[INSTRUCTIONS FOR THE TASK] Each line of the entries that contains the word "none" adds one. Reply with the resulting number only.
Top of DATA FOR ANALYSIS
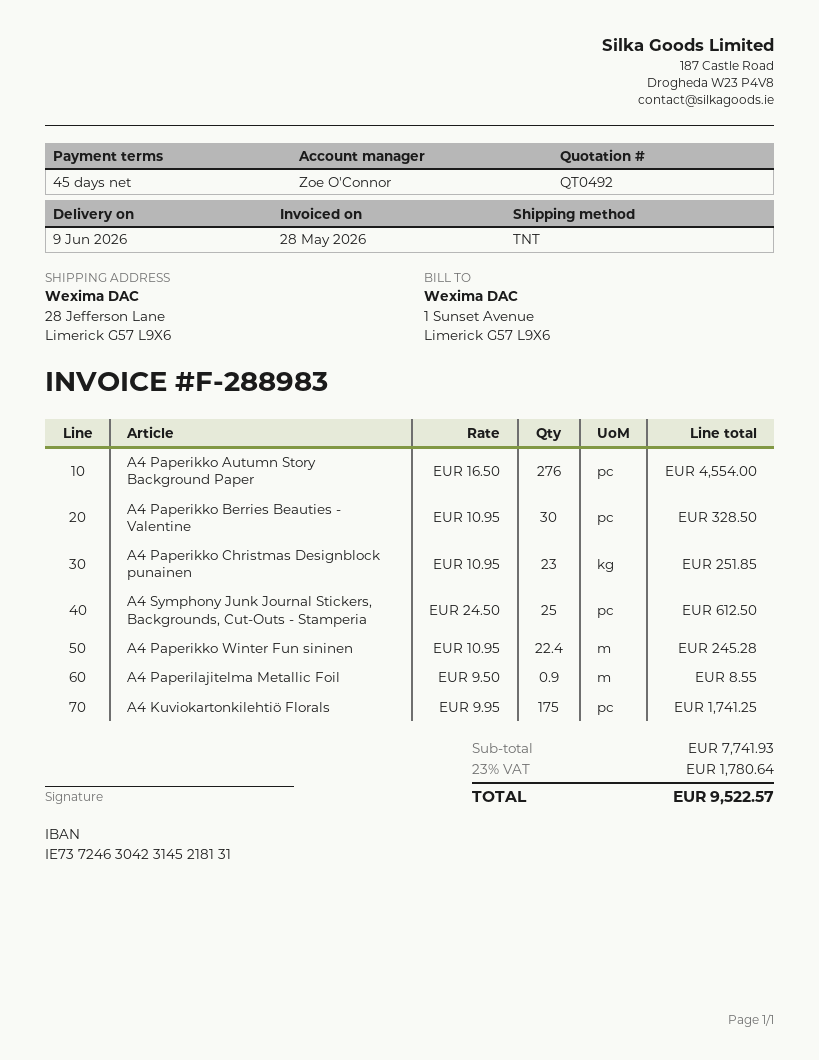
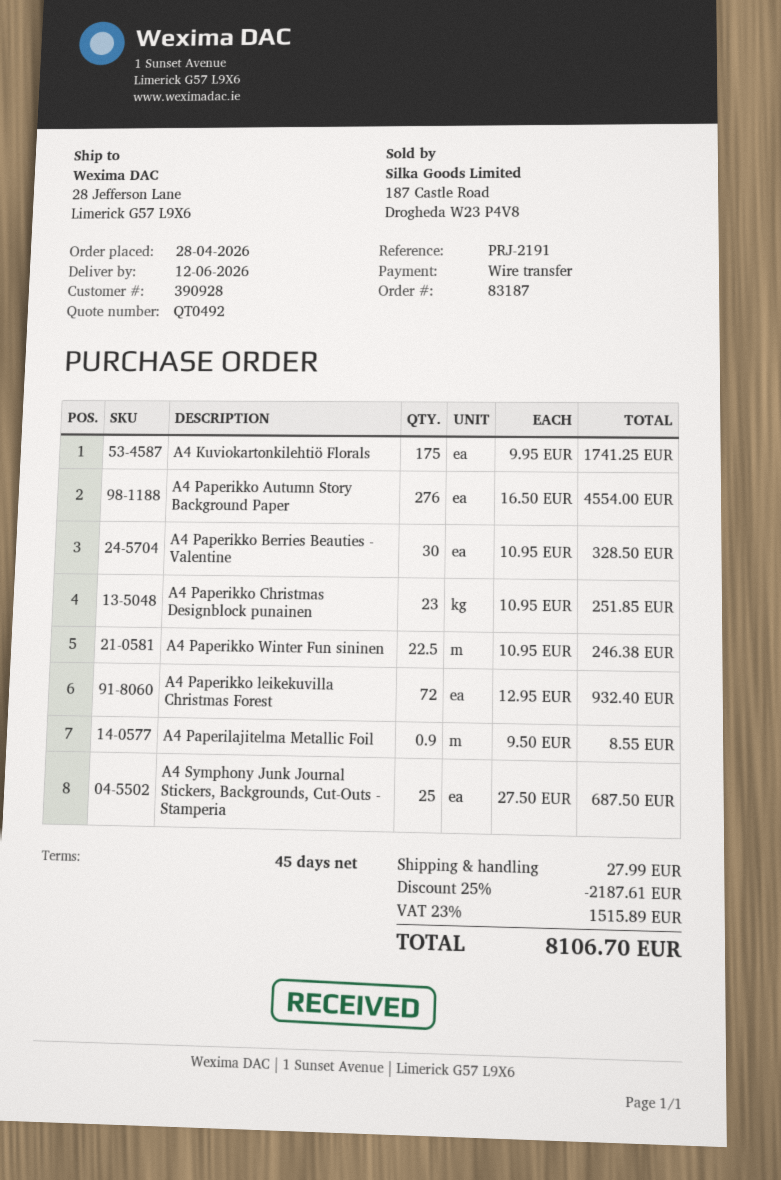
delivery date: 2026-06-09 -> 2026-06-12
A4 Symphony Junk Journal Stickers, Backgrounds, Cut-Outs - Stamperia: 25 x 24.50 = 612.50 -> 25 x 27.50 = 687.50
A4 Paperikko Winter Fun sininen: 22.4 x 10.95 = 245.28 -> 22.5 x 10.95 = 246.38
A4 Paperikko leikekuvilla Christmas Forest: none -> 72 x 12.95 = 932.40
discount: none -> 25% = 2187.61
shipping: none -> 27.99
tax: 23% = 1780.64 -> 23% = 1515.89
total: 9522.57 -> 8106.70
Bottom of DATA FOR ANALYSIS
[RESULT] 3